Abstract
Seasonal precipitation is specified for the United States by matching various area-averaged precipitation statistics as predictands with three different predictors in turn: 700 mb heights, North Pacific SST and North Atlantic SST. Predictors are in the form of empirical orthogonal function (EOF) amplitude time series. The predictands used in trials include total precipitation and precipitation frequencies derived using three different critical values: 2.5, 12.7 and 25.4 mm. Screening multiple linear regression is used to relate predictands to predictors for samples ranging from 24 to 35 years in length; initially trials are compared in terms of area-averaged true skill and percent area of local significance. In order to assess specification skill on an independent sample, additional tests are made using a jackknife regression approach.

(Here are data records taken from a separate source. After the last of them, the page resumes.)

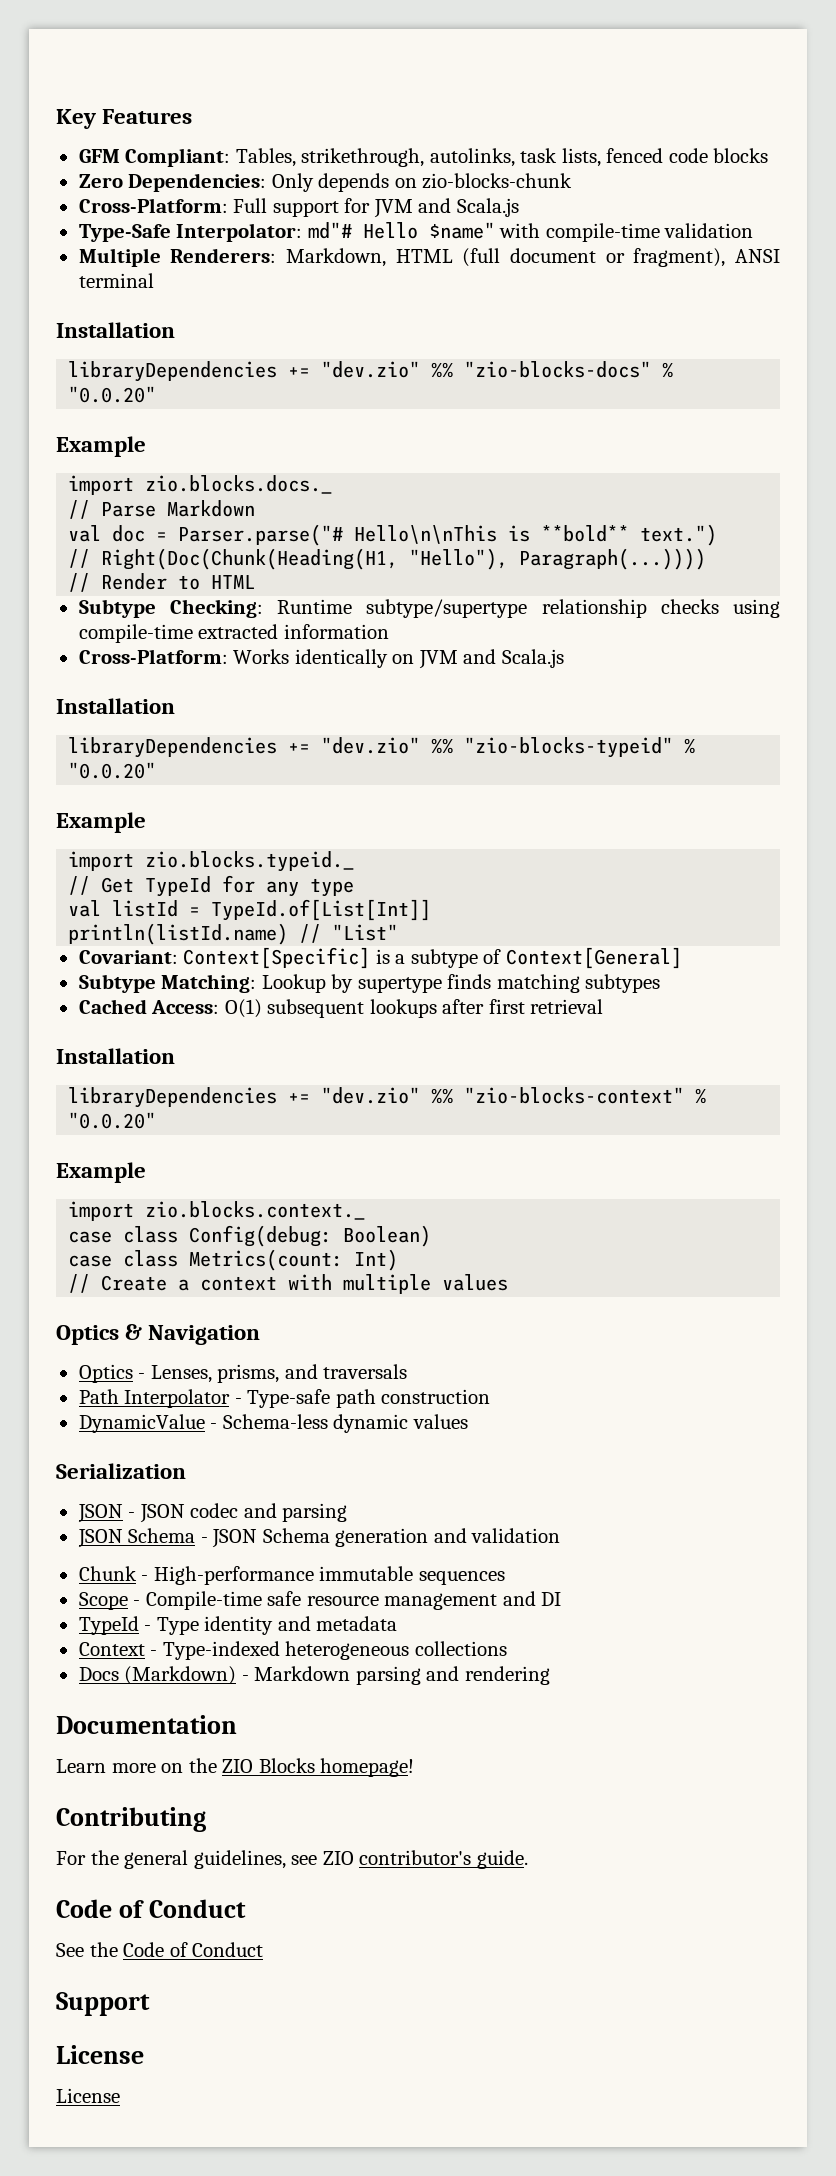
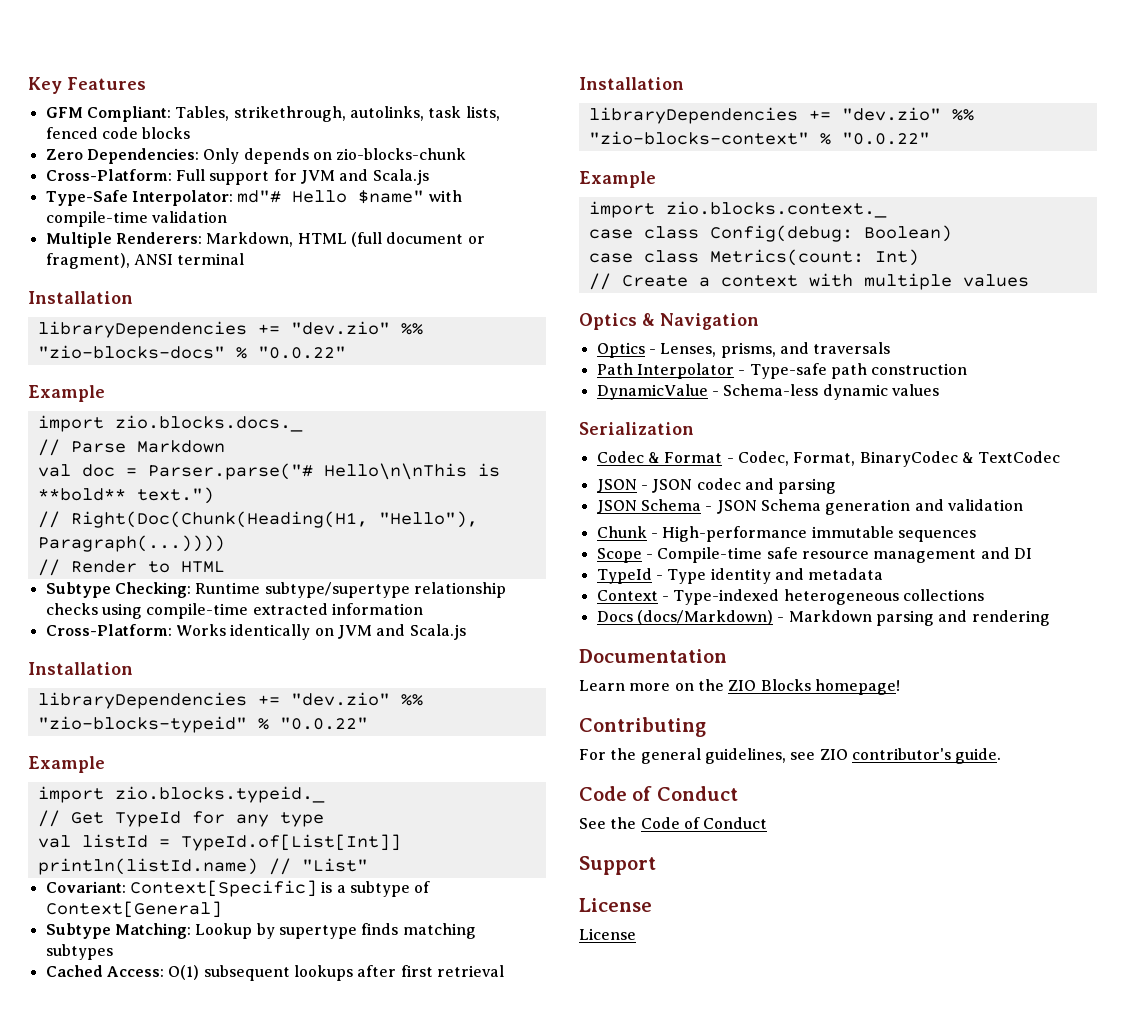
- libraryDependencies += "dev.zio" %% "zio-blocks-docs" % "0.0.20"
+ libraryDependencies += "dev.zio" %% "zio-blocks-docs" % "0.0.22"
- libraryDependencies += "dev.zio" %% "zio-blocks-typeid" % "0.0.20"
+ libraryDependencies += "dev.zio" %% "zio-blocks-typeid" % "0.0.22"
- libraryDependencies += "dev.zio" %% "zio-blocks-context" % "0.0.20"
+ libraryDependencies += "dev.zio" %% "zio-blocks-context" % "0.0.22"
+ Codec & Format - Codec, Format, BinaryCodec & TextCodec
- Docs (Markdown) - Markdown parsing and rendering
+ Docs (docs/Markdown) - Markdown parsing and rendering

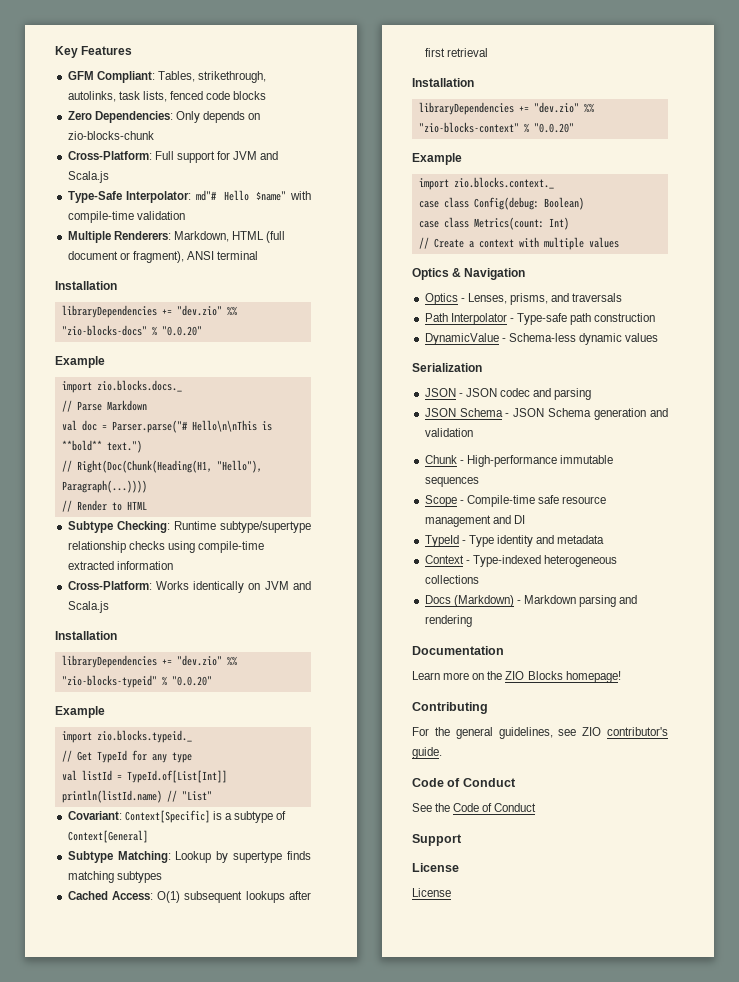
- libraryDependencies += "dev.zio" %% "zio-blocks-docs" % "0.0.22"
+ libraryDependencies += "dev.zio" %% "zio-blocks-docs" % "0.0.20"
- libraryDependencies += "dev.zio" %% "zio-blocks-typeid" % "0.0.22"
+ libraryDependencies += "dev.zio" %% "zio-blocks-typeid" % "0.0.20"
- libraryDependencies += "dev.zio" %% "zio-blocks-context" % "0.0.22"
+ libraryDependencies += "dev.zio" %% "zio-blocks-context" % "0.0.20"
- Codec & Format - Codec, Format, BinaryCodec & TextCodec
- Docs (docs/Markdown) - Markdown parsing and rendering
+ Docs (Markdown) - Markdown parsing and rendering

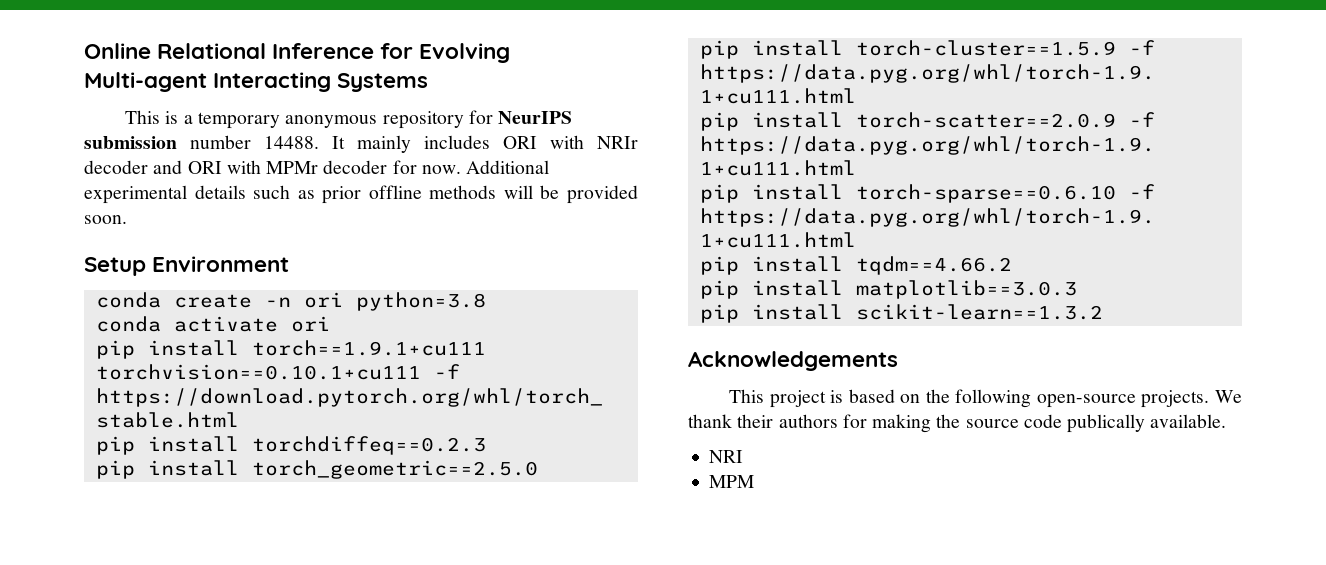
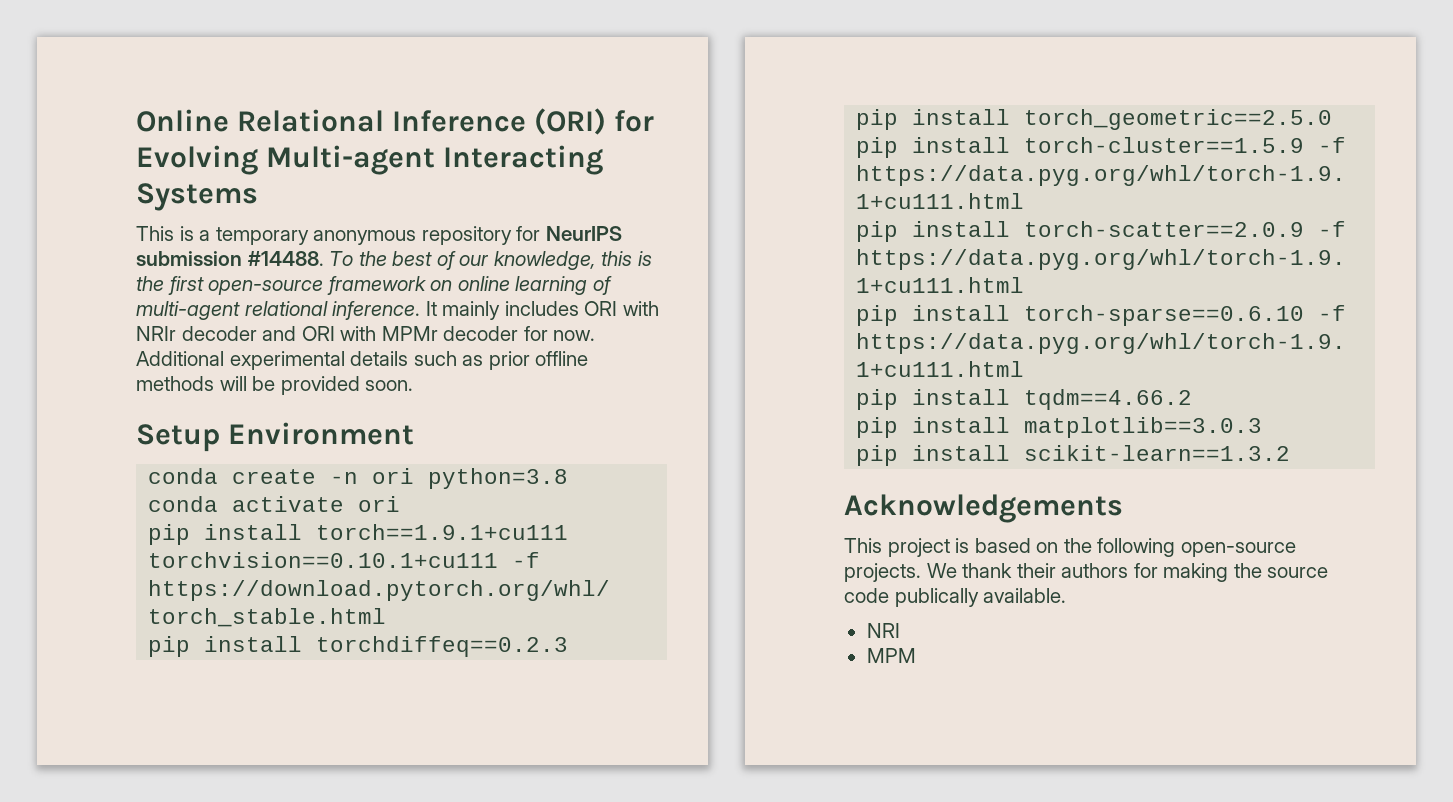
- Online Relational Inference for Evolving Multi-agent Interacting Systems
+ Online Relational Inference (ORI) for Evolving Multi-agent Interacting Systems
- This is a temporary anonymous repository for NeurIPS submission number 14488.
+ This is a temporary anonymous repository for NeurIPS submission #14488. To the best of our knowledge, this is the first open-source framework on online learning of multi-agent relational inference.

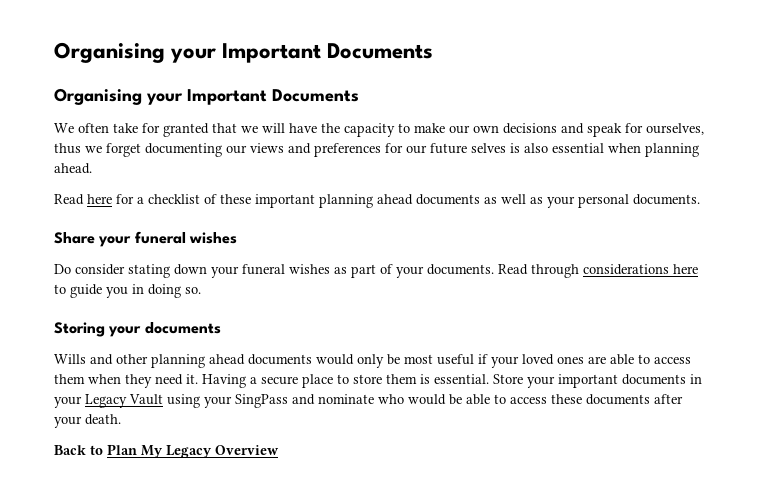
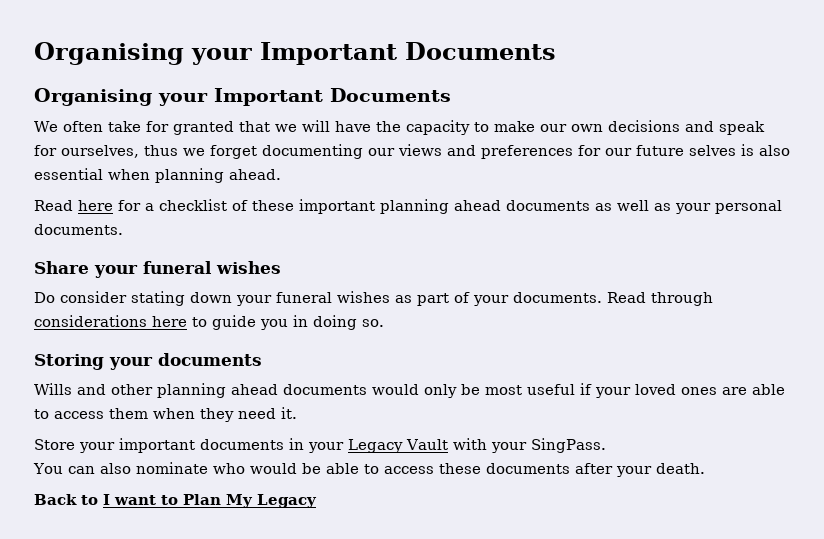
- Wills and other planning ahead documents would only be most useful if your loved ones are able to access them when they need it. Having a secure place to store them is essential. Store your important documents in your Legacy Vault using your SingPass and nominate who would be able to access these documents after your death.
+ Wills and other planning ahead documents would only be most useful if your loved ones are able to access them when they need it.
+ Store your important documents in your Legacy Vault with your SingPass.
+ You can also nominate who would be able to access these documents after your death.
- Back to Plan My Legacy Overview
+ Back to I want to Plan My Legacy

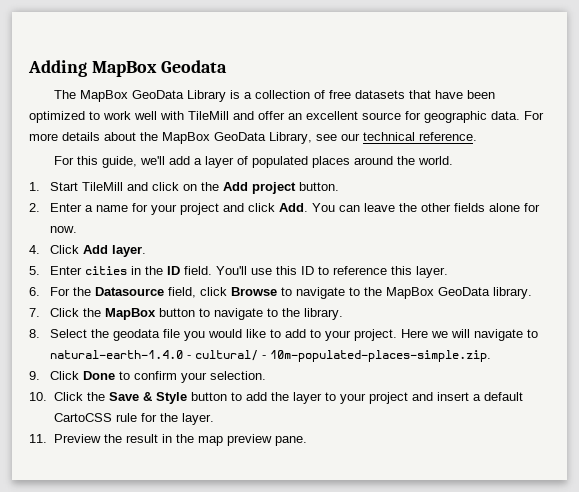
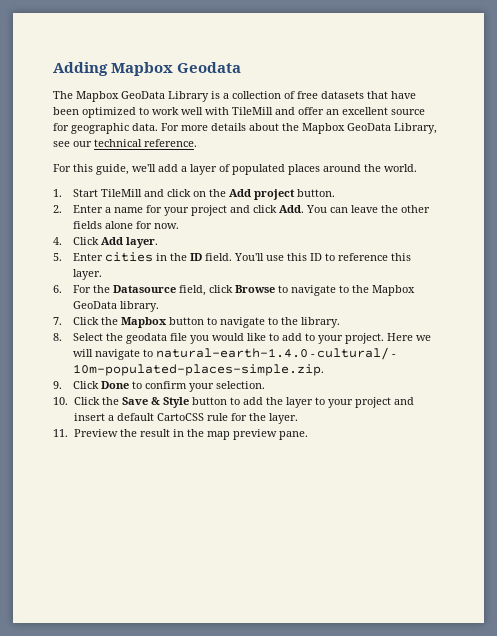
- Adding MapBox Geodata
+ Adding Mapbox Geodata
- The MapBox GeoData Library is a collection of free datasets that have been optimized to work well with TileMill and offer an excellent source for geographic data.
+ The Mapbox GeoData Library is a collection of free datasets that have been optimized to work well with TileMill and offer an excellent source for geographic data.
- For more details about the MapBox GeoData Library, see our technical reference.
+ For more details about the Mapbox GeoData Library, see our technical reference.
- 6. For the Datasource field, click Browse to navigate to the MapBox GeoData library.
+ 6. For the Datasource field, click Browse to navigate to the Mapbox GeoData library.
- 7. Click the MapBox button to navigate to the library.
+ 7. Click the Mapbox button to navigate to the library.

Results suggest that skillful seasonal precipitation prediction will continue to be very difficult using predictors and methods presently in common use based on the use of specification equations on an independent sample. Generally, area-averaged explained variances are less than 10% and the area of significant local skill is less than 50%. Based on the low level of specification skill, predictive skill for precipitation using specification equations with imprecisely known specifier fields (like 700 mb heights) as input would be effectively zero.
Other conclusions are:
700 mb heights specify seasonal precipitation about equally well in winter, spring and summer, but worse in fall.
Among the three predictor types employed, 700 mb heights are best for all seasons but fall, when Pacific SST does best. Specification using Atlantic SST is poor in all instances and inferior to the use of the other predictor fields.
Overall among the four precipitation statistics used as predictands, the frequency statistics have a slightly better relationship with 700 mb heights or Pacific SST than do precipitation totals.